PROBLEM TO WORK ON. Find every line of the records that has "archivos" and return it.

EXERCISE DATA.
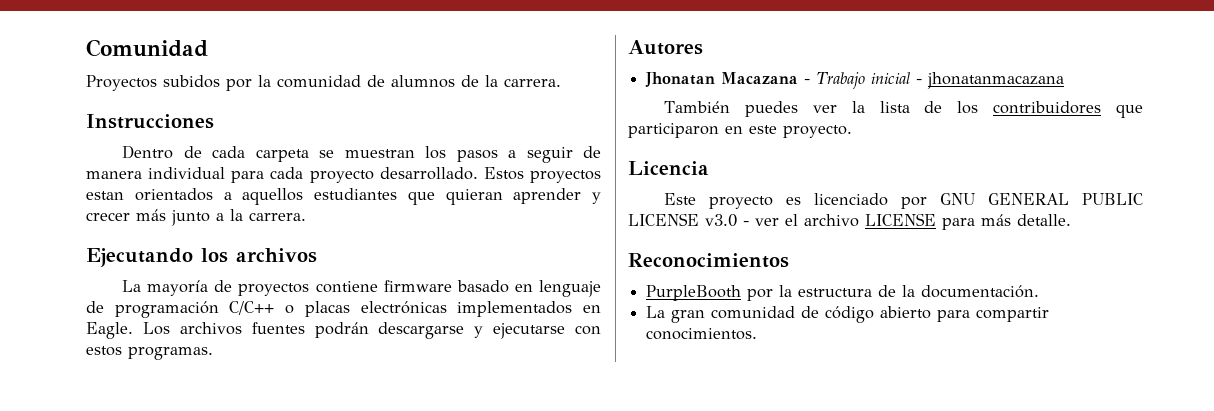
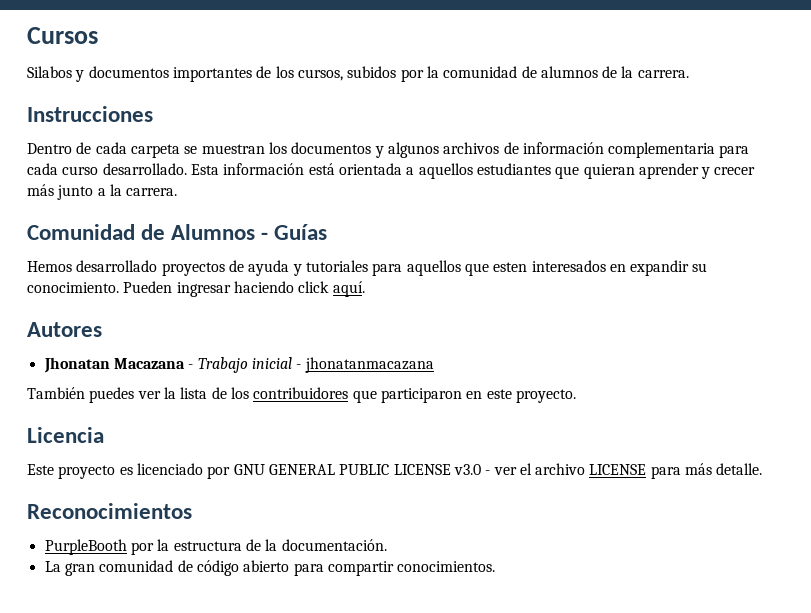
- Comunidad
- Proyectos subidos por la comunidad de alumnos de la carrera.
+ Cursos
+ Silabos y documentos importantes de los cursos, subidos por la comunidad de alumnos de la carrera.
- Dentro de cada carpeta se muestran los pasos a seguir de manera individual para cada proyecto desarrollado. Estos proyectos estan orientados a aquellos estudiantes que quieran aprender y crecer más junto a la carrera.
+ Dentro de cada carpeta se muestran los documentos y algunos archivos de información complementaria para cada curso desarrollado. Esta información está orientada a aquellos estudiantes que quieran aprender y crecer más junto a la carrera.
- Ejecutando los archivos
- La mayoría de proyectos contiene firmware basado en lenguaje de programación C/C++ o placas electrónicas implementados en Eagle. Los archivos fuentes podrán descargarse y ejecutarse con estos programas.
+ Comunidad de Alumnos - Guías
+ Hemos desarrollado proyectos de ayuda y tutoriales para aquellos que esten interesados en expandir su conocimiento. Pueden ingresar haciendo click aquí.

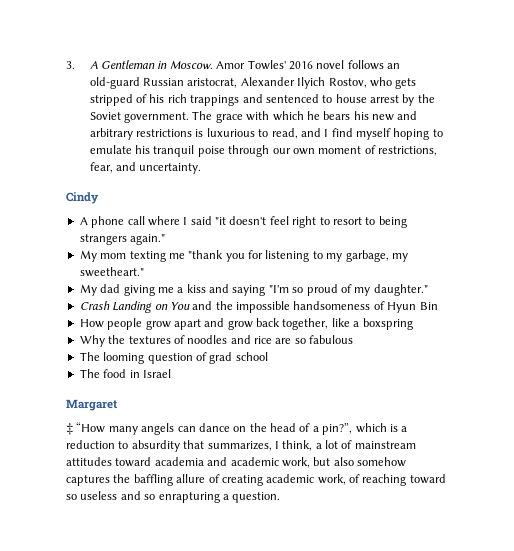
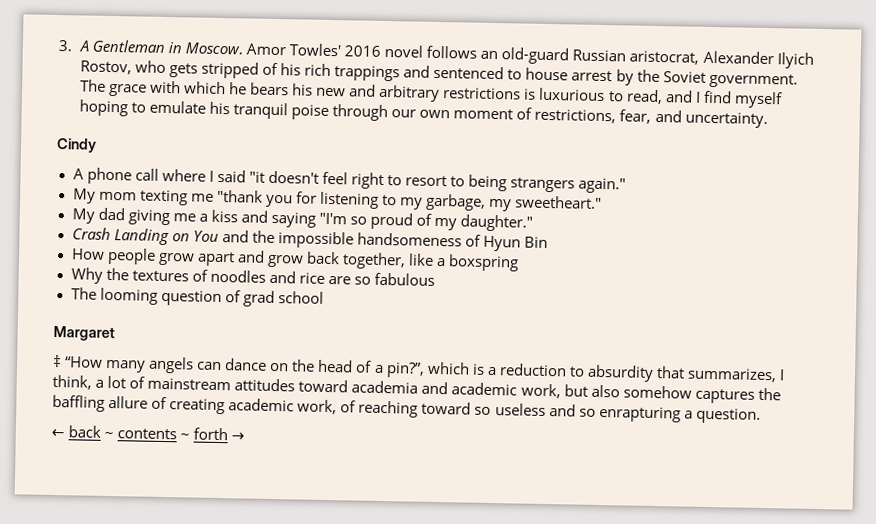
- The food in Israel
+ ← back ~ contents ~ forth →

COMPLETED TASK.
+ Dentro de cada carpeta se muestran los documentos y algunos archivos de información complementaria para cada curso desarrollado. Esta información está orientada a aquellos estudiantes que quieran aprender y crecer más junto a la carrera.
- Ejecutando los archivos
- La mayoría de proyectos contiene firmware basado en lenguaje de programación C/C++ o placas electrónicas implementados en Eagle. Los archivos fuentes podrán descargarse y ejecutarse con estos programas.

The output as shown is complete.